SingleArcVariationalEquationsSolver< > variationalEquationsSimulator(
            bodyMap, integratorSettings, propagatorSettings, parametersToEstimate, true,
            std::shared_ptr< numerical_integrators::IntegratorSettings< double > >( ), false, true );

So, instead of using a SingleArcDynamicsSimulator object (which propagates only the state), we use SingleArcVariationalEquationsSolver object (which propagates both the state and the variational equations). Details on the input to the object are discussed on the page Performing Variational Equations Propagation. Using the above, the equations are immediately propagated upon creation of the object. Retrieving the output is done as:

std::map< double, Eigen::MatrixXd > stateTransitionResult =
        variationalEquationsSimulator.getNumericalVariationalEquationsSolution( ).at( 0 );
std::map< double, Eigen::MatrixXd > sensitivityResult =
        variationalEquationsSimulator.getNumericalVariationalEquationsSolution( ).at( 1 );
std::map< double, Eigen::VectorXd > integrationResult =
        variationalEquationsSimulator.getDynamicsSimulator( )->getEquationsOfMotionNumericalSolution( );

Warning

Propagation of variational equations (for translational motion) is only supported for propagated coordinates of size 6. For a description of the difference between conventional and propagated coordinates, see Propagator Settings: Conventional vs. Propagated Coordinates. On the same page (in Propagated Coordinates in Tudat) you can find a list of the available propagated coordinates and their respective sizes.

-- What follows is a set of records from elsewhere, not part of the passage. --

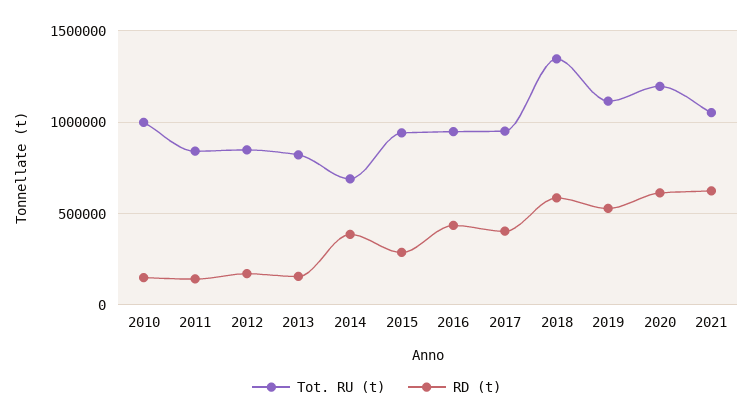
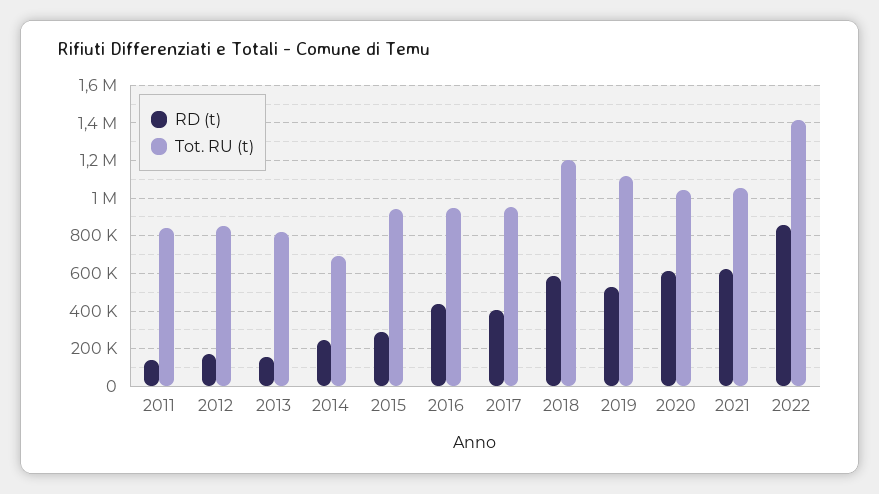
Tot. RU (t), 2010: 1000000 -> none
RD (t), 2010: 150000 -> none
RD (t), 2014: 400000 -> 250000
Tot. RU (t), 2018: 1350000 -> 1200000
Tot. RU (t), 2020: 1200000 -> 1050000
RD (t), 2022: none -> 850000
Tot. RU (t), 2022: none -> 1400000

Finally, these maps are written to files, similarly to the previous examples and discussed in Input/Output. Note however, that the matrix entries of the first two maps in the above are spread out over a single row in the output file. The concatenation of the matrix entries is done row by row.

Below, a plot is given of the entries of the state transition matrix as a function of time. The current state entry is indicated by line style, the initial state entry by color.

../../_images/variationalEquationsExample.png

Tip

Open the figure in a new tab for more detail.